- Portrait du commandant Jean Baptiste Charcot
- Musée historique de Saint-Malo
EXTRAITS
La glace que nous devons traverser est plus épaisse que nous croyons. Des plaques de banquises s’appuyant sur de gros icebergs nous opposent une barrière qu’il faut franchir de vive force et les écueils dont les têtes noires surgissent de l’étendue blanche ne nous laissent pas notre liberté de manœuvre. Maintenant , c’est entre les murailles perpendiculaires des icebergs que nous avançons à toute petite vitesse, mais la mer est libre et il fait heureusement clair et calme car, sans cela, nous n’aurions pu nous tirer de cette dangereuse impasse. Godfroy, dans le nid-de-corbeau, veille aux bas-fonds que la surface unie et la transparence de l’eau permettent de très bien distinguer de cette hauteur.

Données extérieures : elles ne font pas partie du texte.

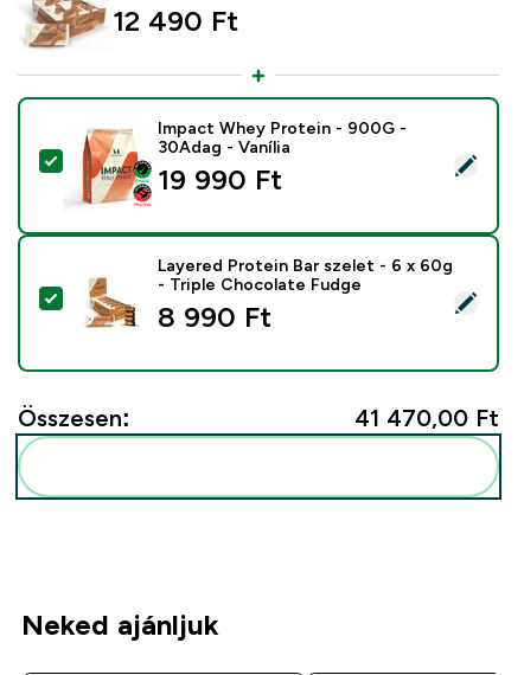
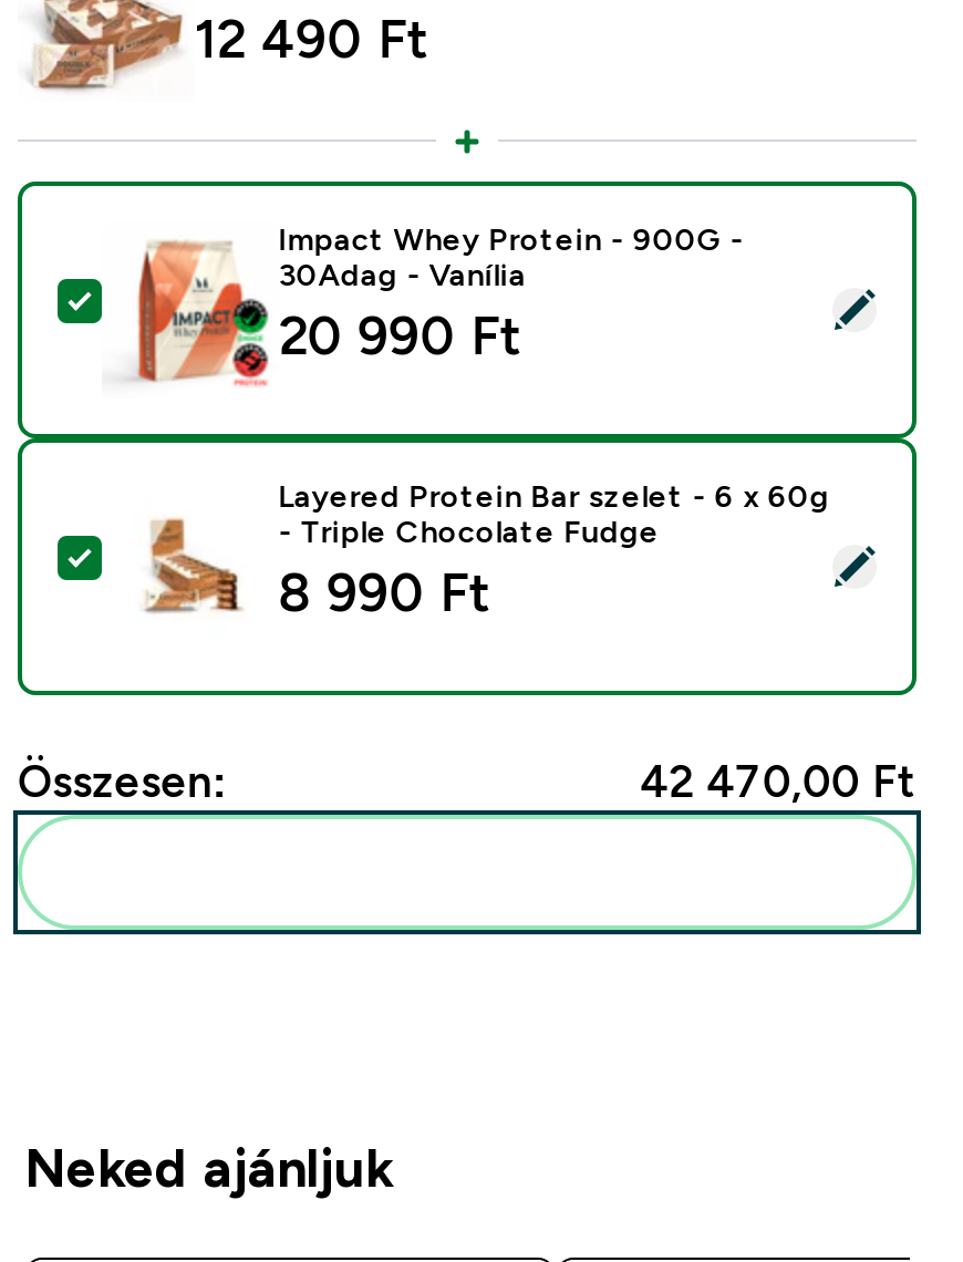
[157,163,282,195] 19 990 Ft -> [278,305,522,365] 20 990 Ft
[355,405,499,431] 41 470,00 Ft -> [640,757,917,805] 42 470,00 Ft

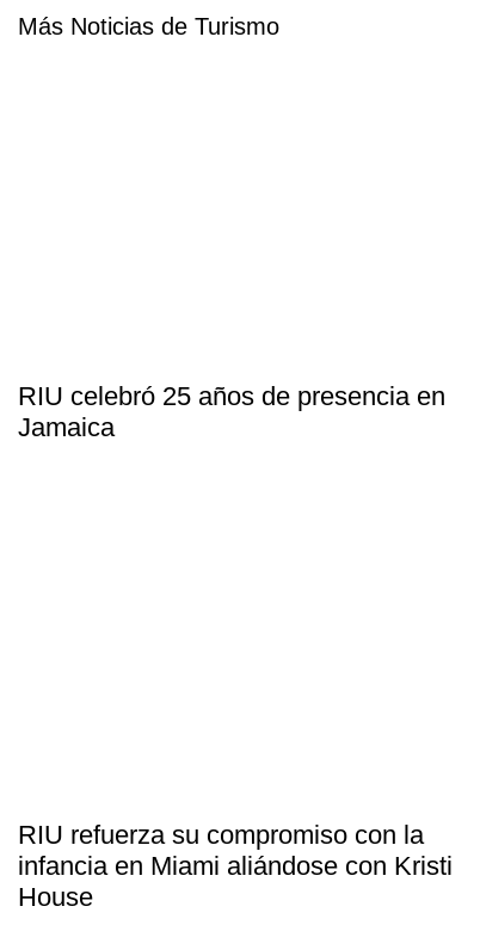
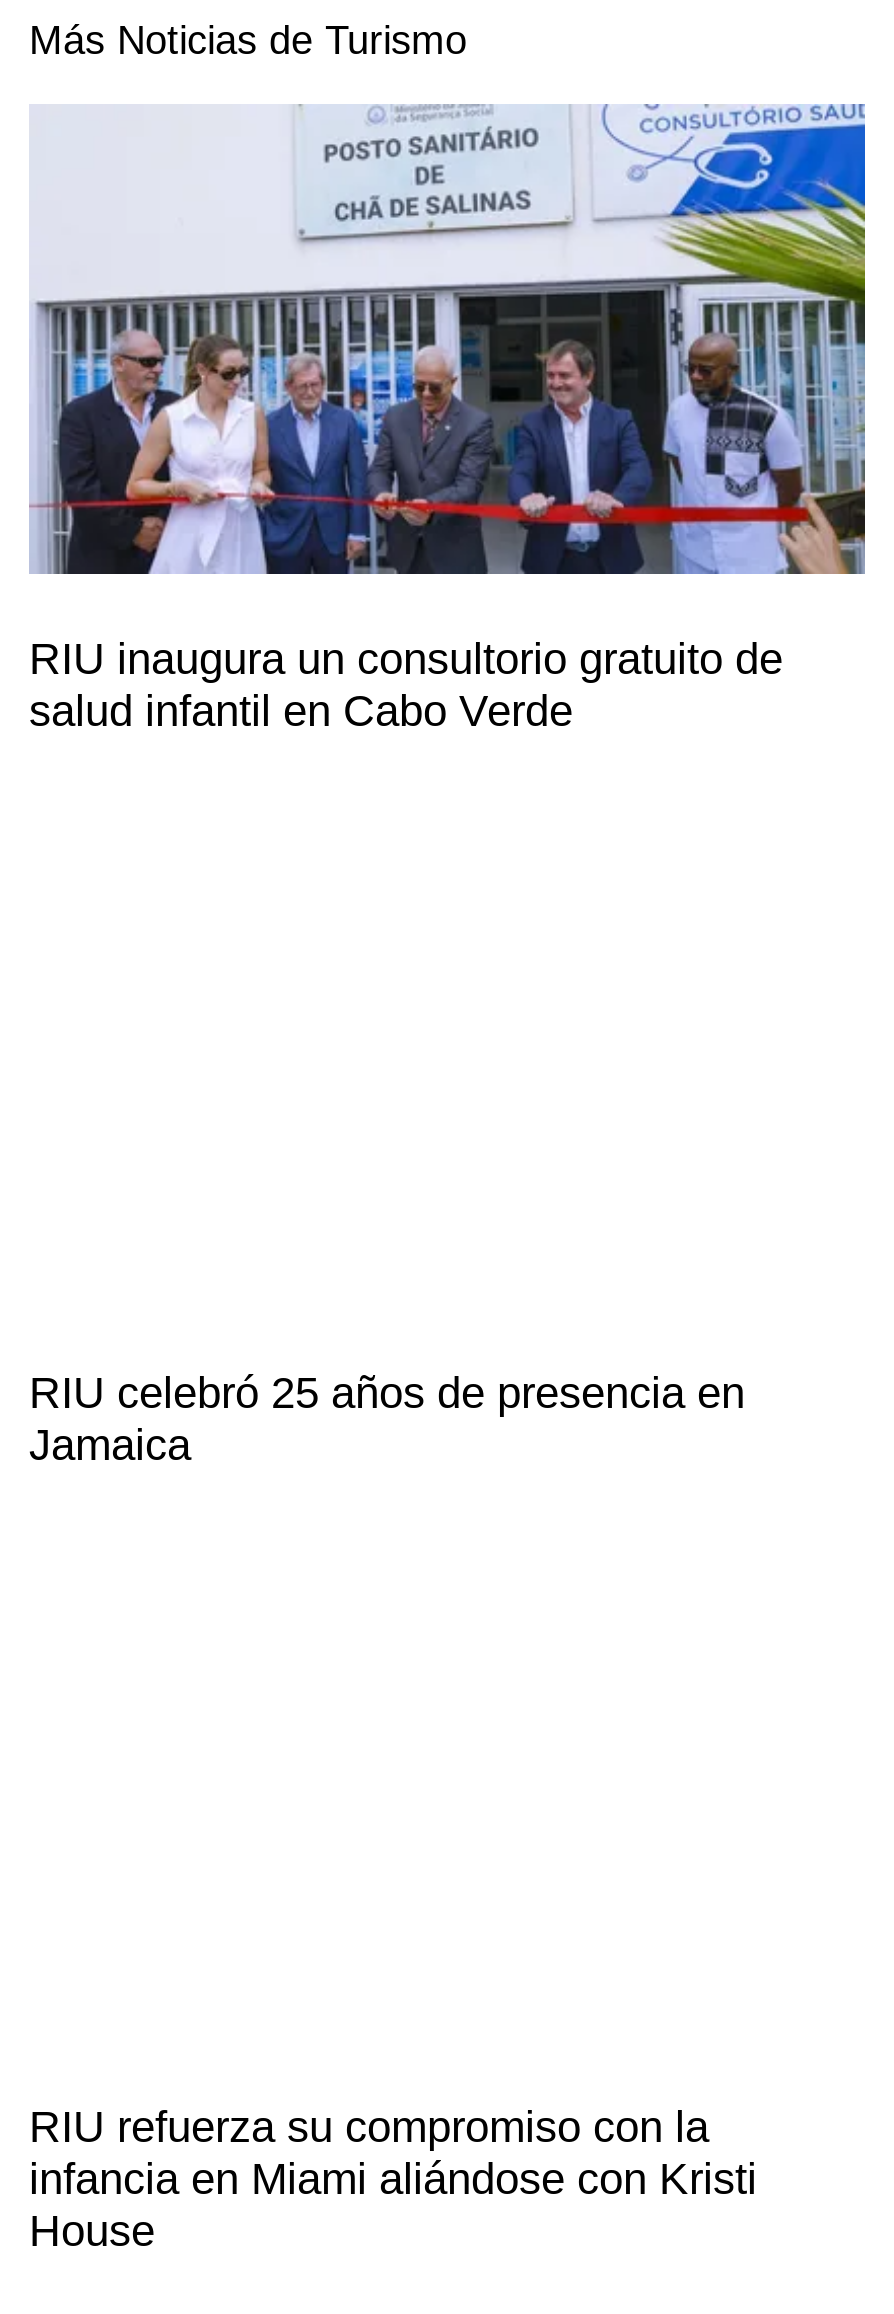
none -> [29,102,867,736] [image] | RIU inaugura un consultorio gratuito de | salud infantil en Cabo Verde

... Le paysage est superbe ; la côte sauvage et élevée dont les roches tranchent en noir sur le blanc de la neige et le bleu des glaciers est magnifiquement éclairée et nous voyons, se dessinant sur le ciel, les deux dômes arrondis du Mont-du-Matin, nom que j’avais donné en souvenir reconnaissant pour le journal qui, par sa générosité, m’a permis de faire ma première expédition et qui ne nous a jamais depuis ménagé son concours, et d’autres sommets qui leur succèdent. A 10 heures, le soleil se couche et les terres se teintent délicatement en rose. Autour de nous, entre les icebergs s’ébattent de nombreux mégaptères ; deux d’entre-eux, pendant plus de dix minutes, frappent violemment la mer de leur queue, qu’ils laissent retomber bien à plat avec un bruit assourdissant. C’est peut-être une démonstration amoureuse, car il n’y a, dans ces mouvements, ni le désordre, ni la brutalité qui résulteraient par exemple d’une attaque d’orques, les ennemis si redoutables des baleines... (Page 58)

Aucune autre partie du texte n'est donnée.